Les murs invisibles
La lumière du réverbère filtre entre les rideaux tirés. Il est tard, ou peut-être tôt—elle ne sait plus très bien. Le salon est en désordre, quelques verres traînent, témoins muets d’une soirée qui aurait dû être paisible. Il est là, près de la fenêtre, une cigarette coincée entre ses doigts. Il ne la regarde pas. Vous avez remarqué comme son silence pèse plus que ses mots ?
Elle inspire doucement, choisit ses phrases. Il faut dire les choses correctement. Pas trop brusquement, pas trop fort. Elle ne veut pas déclencher quelque chose.
— Tu es fâché ?
Il esquisse un sourire — ce sourire-là, celui qui glisse comme une lame sous la peau.
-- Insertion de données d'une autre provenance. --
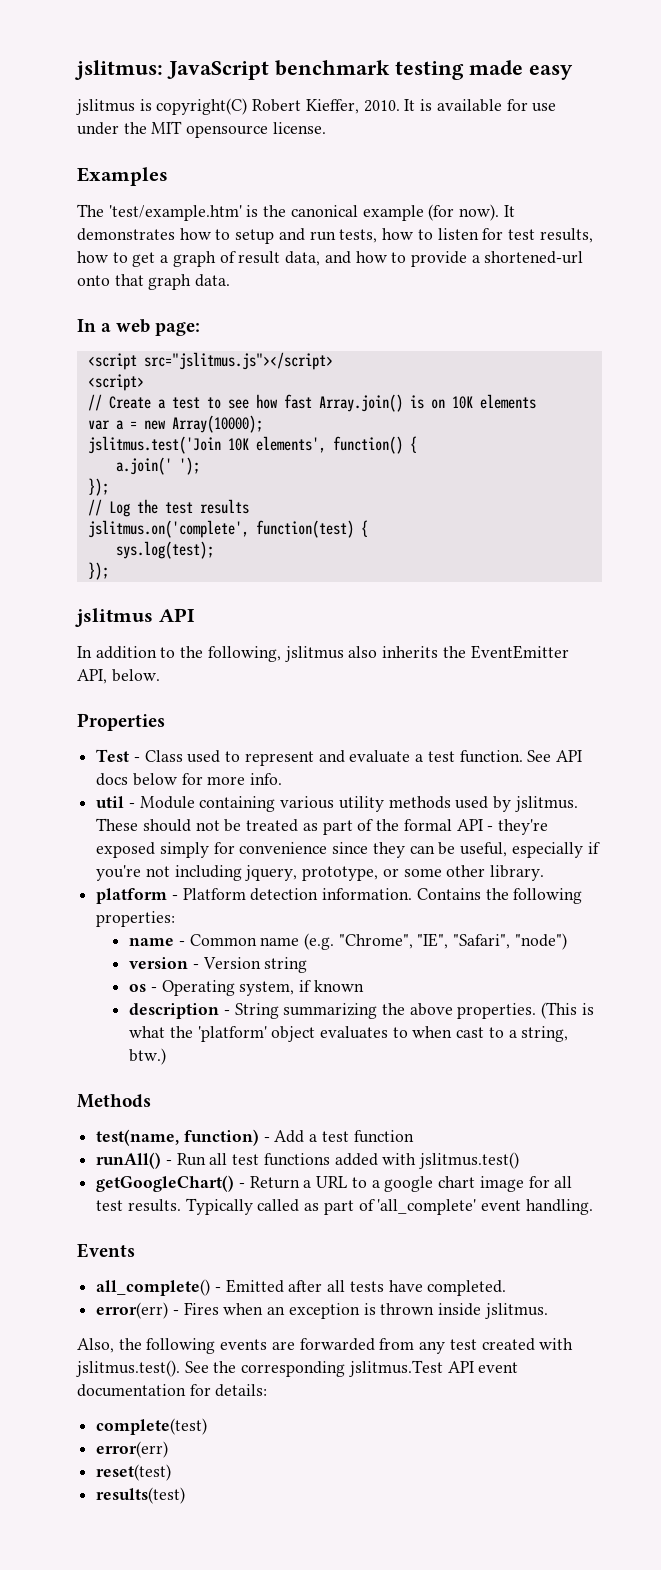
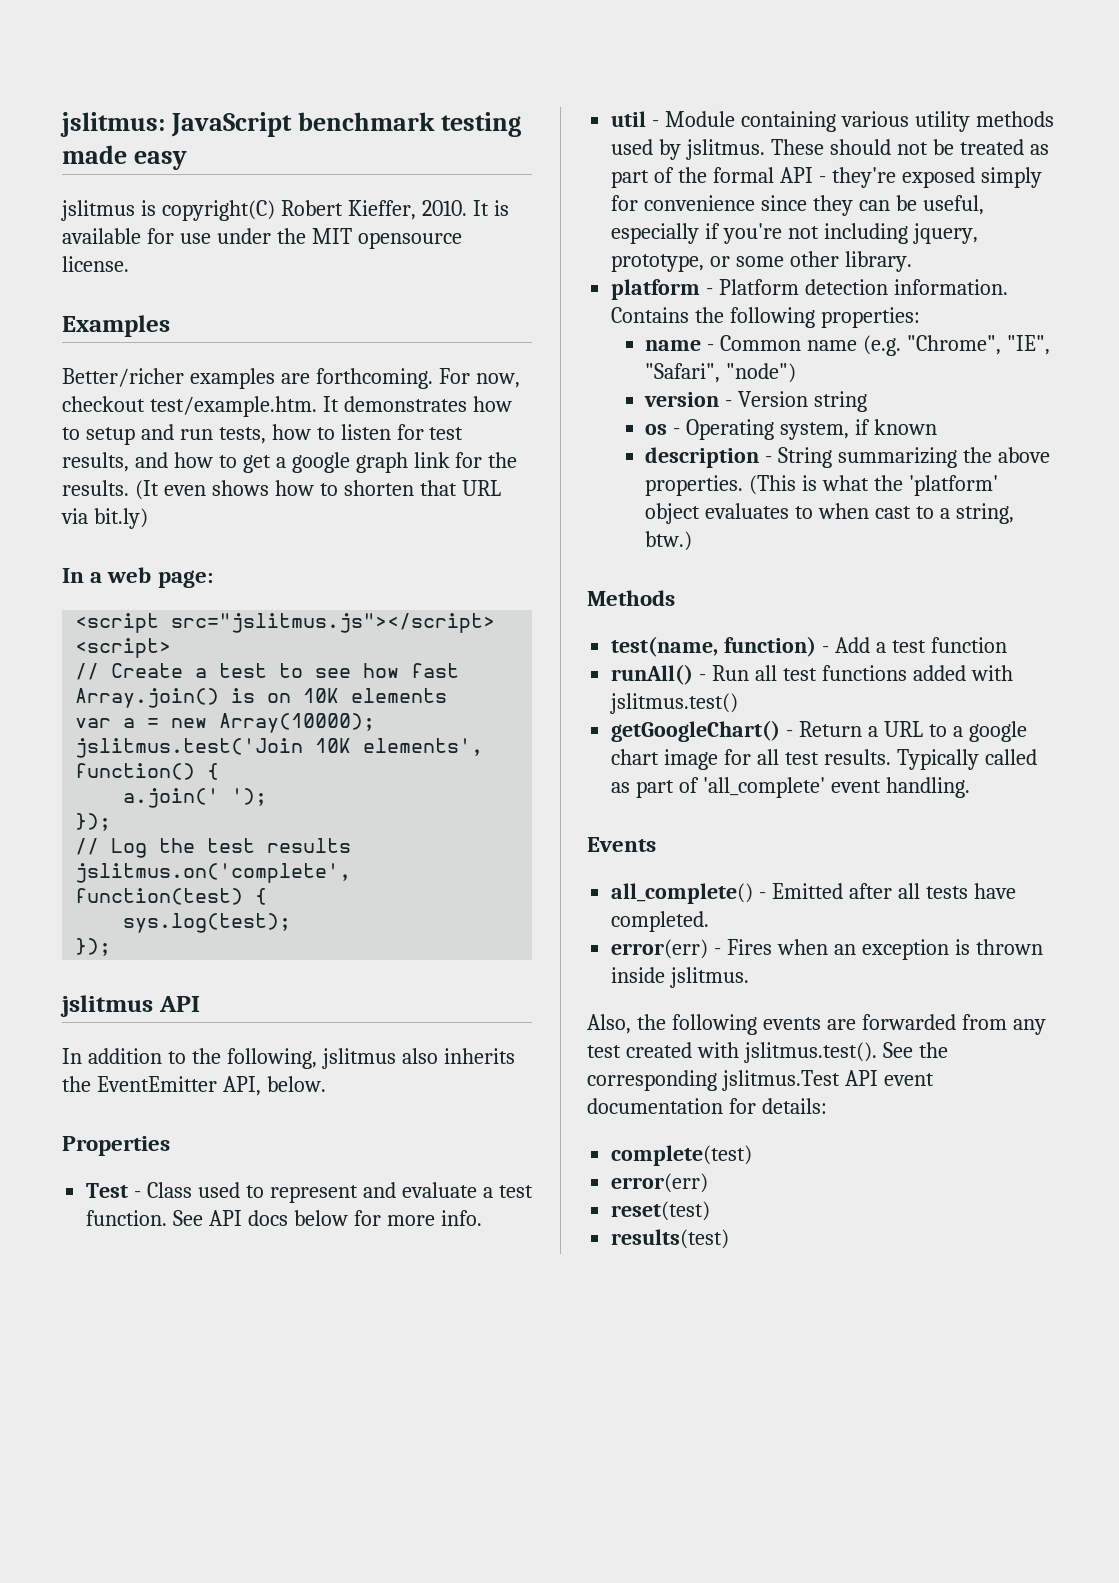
[77,204,500,221] The 'test/example.htm' is the canonical example (for now). -> [62,368,520,389] [62,396,317,417] Better/richer examples are forthcoming. For now, checkout test/example.htm.
(593, 235) none -> [134,452,168,468] and
[172,251,584,267] [77,274,231,290] graph of result data, and how to provide a shortened-url onto that graph data. -> [291,452,518,473] [62,480,501,500] [61,508,148,529] google graph link for the results. (It even shows how to shorten that URL via bit.ly)

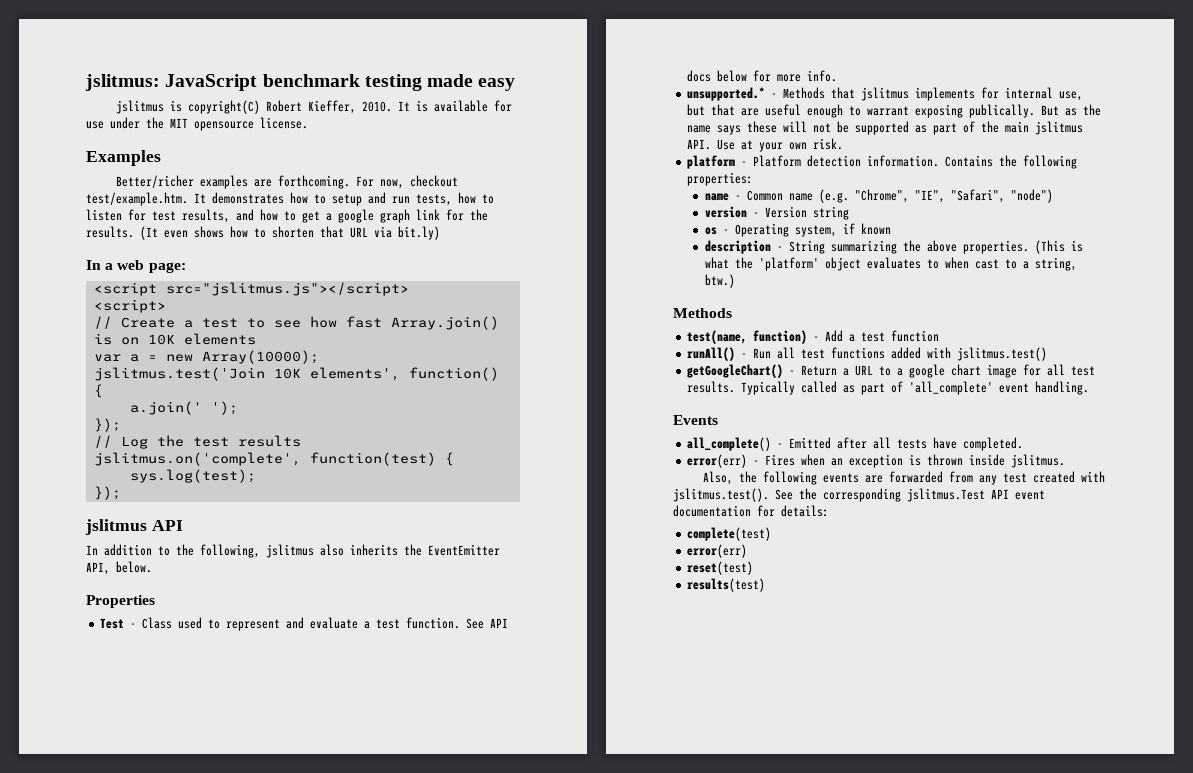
[611,111,1054,132] [611,139,891,160] util - Module containing various utility methods used by jslitmus. These should -> [687,87,1084,101] [687,104,1102,118] [687,121,808,135] unsupported.* - Methods that jslitmus implements for internal use, but that are useful enough to warrant exposing publically. But as the name says these will
[959,139,1024,155] treated -> [855,121,910,135] supported
[713,167,1042,188] [611,195,984,216] [611,223,978,244] [611,251,912,272] formal API - they're exposed simply for convenience since they can be useful, especially if you're not including jquery, prototype, or some other library. -> [1005,121,1084,135] [687,138,844,152] main jslitmus API. Use at your own risk.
— Pourquoi je serais fâché ?
Il pose la question avec une douceur étudiée, comme s’il n’attendait pas de réponse. Elle hésite. Peut-être qu’elle imagine tout ça.
— Je ne sais pas… tout à l’heure, au dîner…
Il souffle une bouffée de fumée, lève à peine les yeux vers elle.
— Ah. Ça.
Un silence. Puis un rire bref, sec, comme une porte qui claque.
— Tu pars encore dans tes délires ?
Elle baisse les yeux. Ses doigts se crispent sur le tissu de son pull. Ce pull qu’il lui a offert. Elle a aimé ce cadeau, elle s’en souvient. Est-il devenu trop étroit, ou est-ce elle qui rétrécit à l’intérieur ?
— Je suis juste fatiguée, je crois.
Il s’approche enfin, pose ses mains sur ses épaules. Un contact tendre. Presque.
— Oui, tu réfléchis trop. Tu te fais du mal toute seule, tu sais ?
Sa voix est un murmure rassurant qui brûle plus que l’ombre de ses colères. Elle voudrait croire qu’il a raison. Ce serait plus simple. Elle pourrait se dire qu’elle exagère. Que tout est dans sa tête.
Il effleure son bras, lentement.
— Viens, laisse tomber tout ça. Personne d’autre que moi ne te comprend.
Elle ferme les yeux un instant. Respire.
Quand elle les rouvre, il sourit encore.
Ce sourire-là.

Histoire courte mais pesante, on ressent bien cette atmosphère malsaine aux vibrations basses.
Cette histoire, n’est qu’un petit reflet du quotidien de trop de femme qui subisse à en perdre leur estime de soi. Nous avons juste envie de lui crier » Barre-toi « , si seulement c’était si simple…
Bravo pour ta petite histoire bien écrite 👍🏼
Pascal
Merci beaucoup, Pascal, pour ton retour ! Je suis ravie que l’atmosphère de l’histoire soit bien passée, même si, effectivement, elle est lourde et pesante.
Et oui… « Barre-toi » semble être la solution évidente, mais la réalité est souvent bien plus complexe. Entre l’emprise, la peur, le doute et toutes les entraves (matérielles, émotionnelles…), ce n’est jamais aussi simple qu’on le voudrait. C’est aussi pour ça que j’écris sur ces sujets : pour montrer ces mécanismes invisibles et, quelque part, donner des clés à celles et ceux qui les subissent.